## AIM OF THE EXERCISE
From the entries, filter out every line that lacks "Flask" and copy the rest.

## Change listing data

++++++++++++++++++++

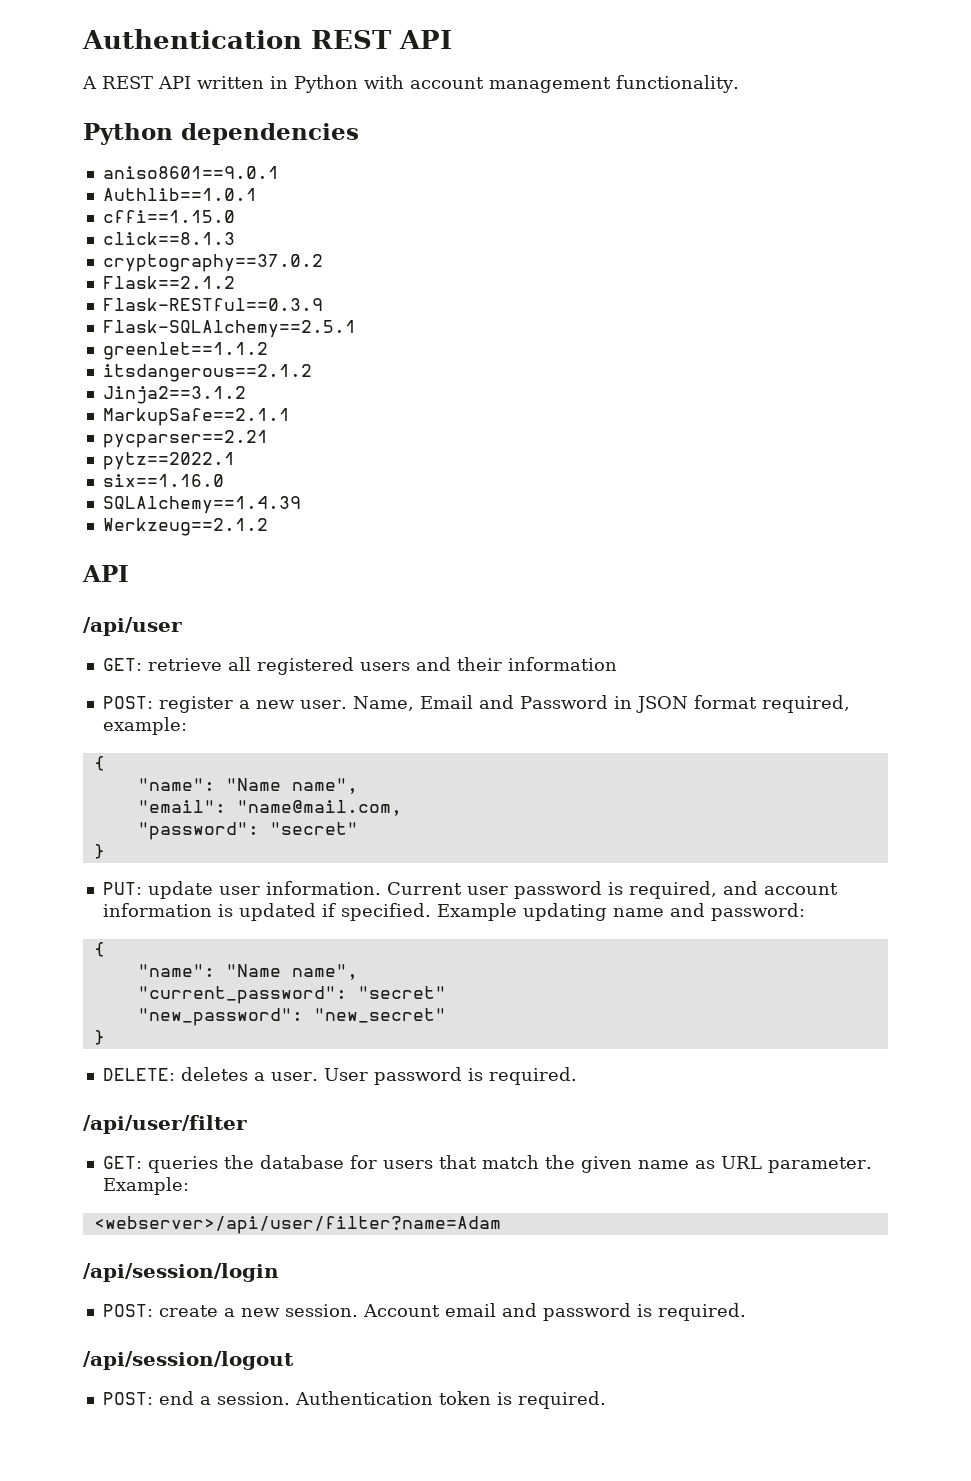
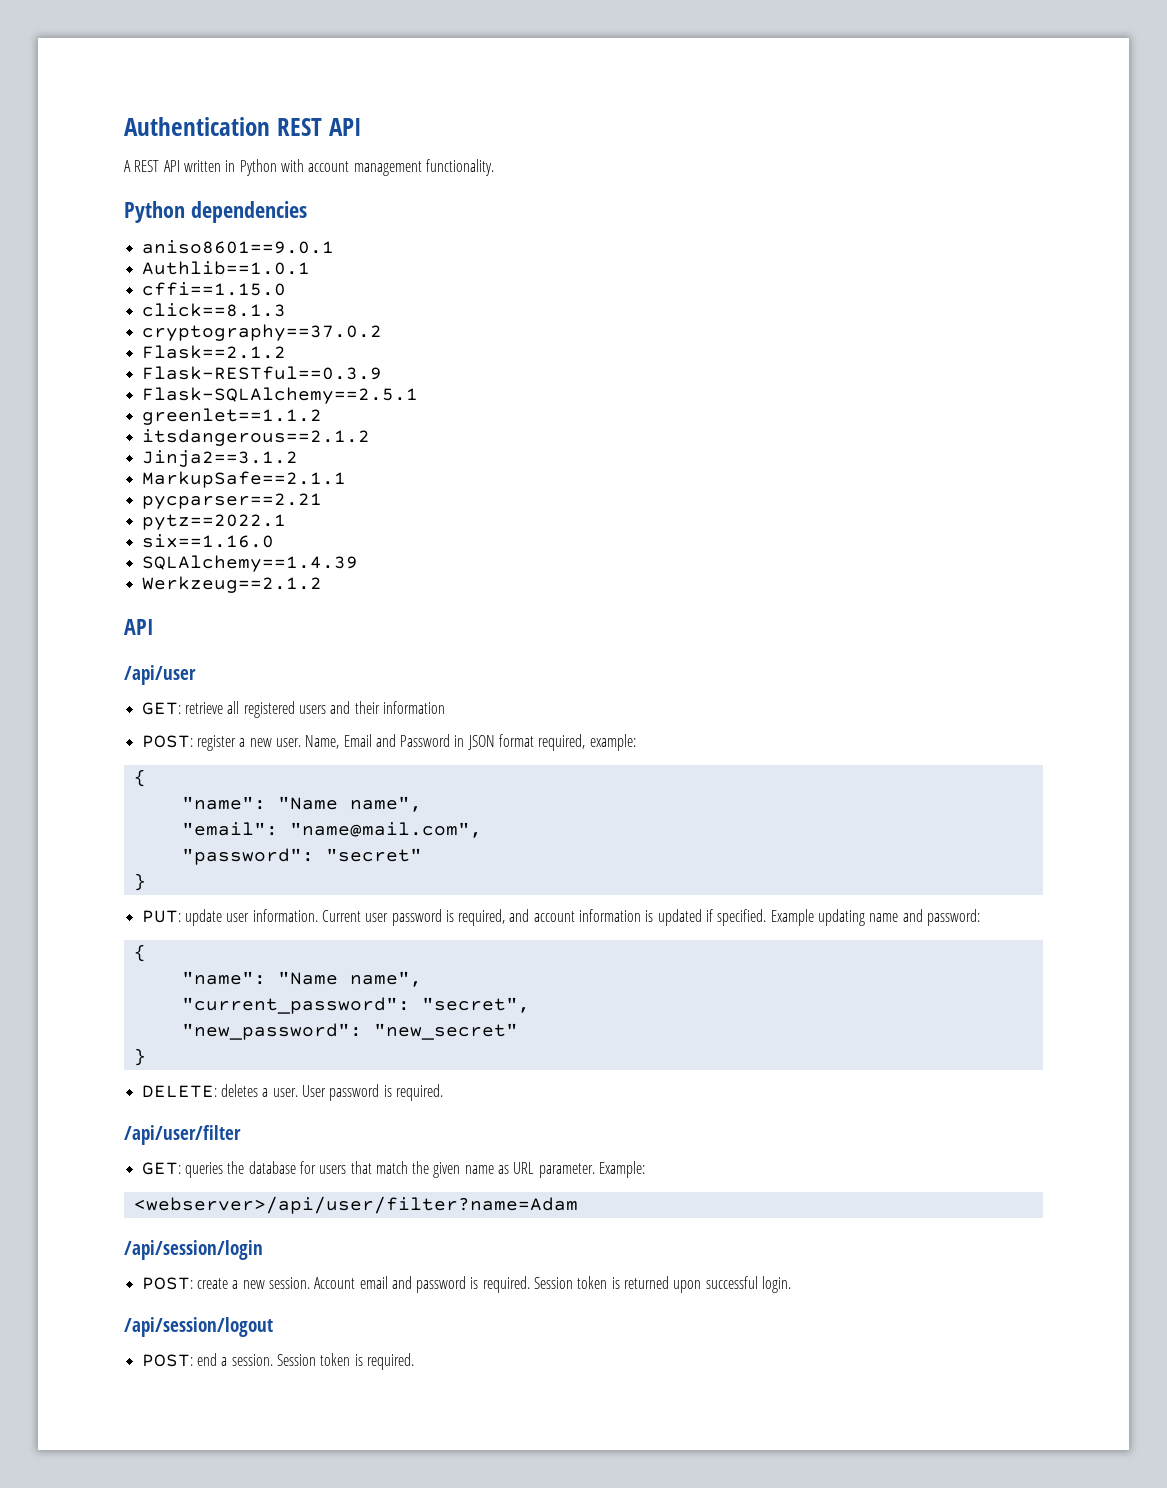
- "email": "name@mail.com,
+ "email": "name@mail.com",
- "current_password": "secret"
+ "current_password": "secret",
+ Session token is returned upon successful login.
- Authentication token is required.
+ Session token is required.

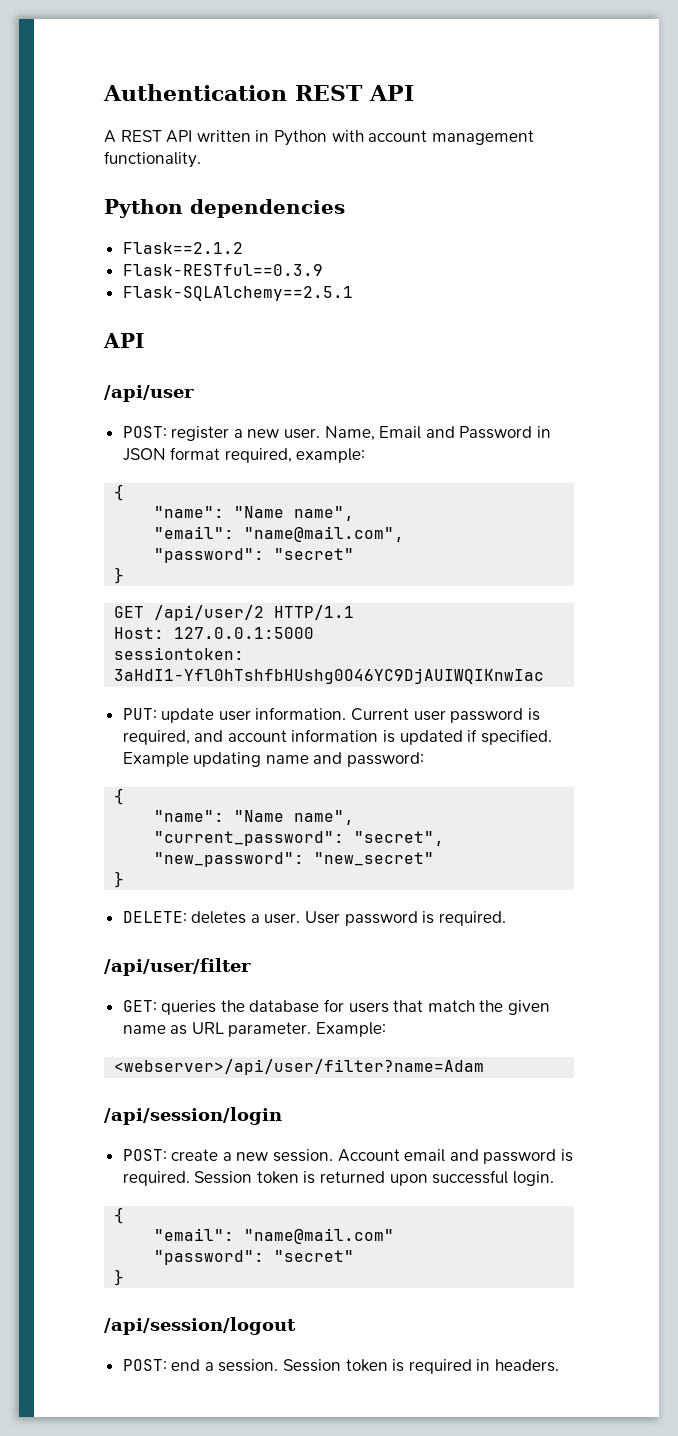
- aniso8601==9.0.1
- Authlib==1.0.1
- cffi==1.15.0
- click==8.1.3
- cryptography==37.0.2
  Flask==2.1.2
  Flask-RESTful==0.3.9
  Flask-SQLAlchemy==2.5.1
- greenlet==1.1.2
- itsdangerous==2.1.2
- Jinja2==3.1.2
- MarkupSafe==2.1.1
- pycparser==2.21
- pytz==2022.1
- six==1.16.0
- SQLAlchemy==1.4.39
- Werkzeug==2.1.2
  API
  /api/user
- GET: retrieve all registered users and their information
+ GET /api/user/2 HTTP/1.1
+ Host: 127.0.0.1:5000
+ sessiontoken: 3aHdI1-Yfl0hTshfbHUshg0O46YC9DjAUIWQIKnwIac
  Session token is returned upon successful login.
+ {
+ "email": "name@mail.com"
+ "password": "secret"
+ }
- Session token is required.
+ Session token is required in headers.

++++++++++++++++++++

## FINISHED EXERCISE
  Flask==2.1.2
  Flask-RESTful==0.3.9
  Flask-SQLAlchemy==2.5.1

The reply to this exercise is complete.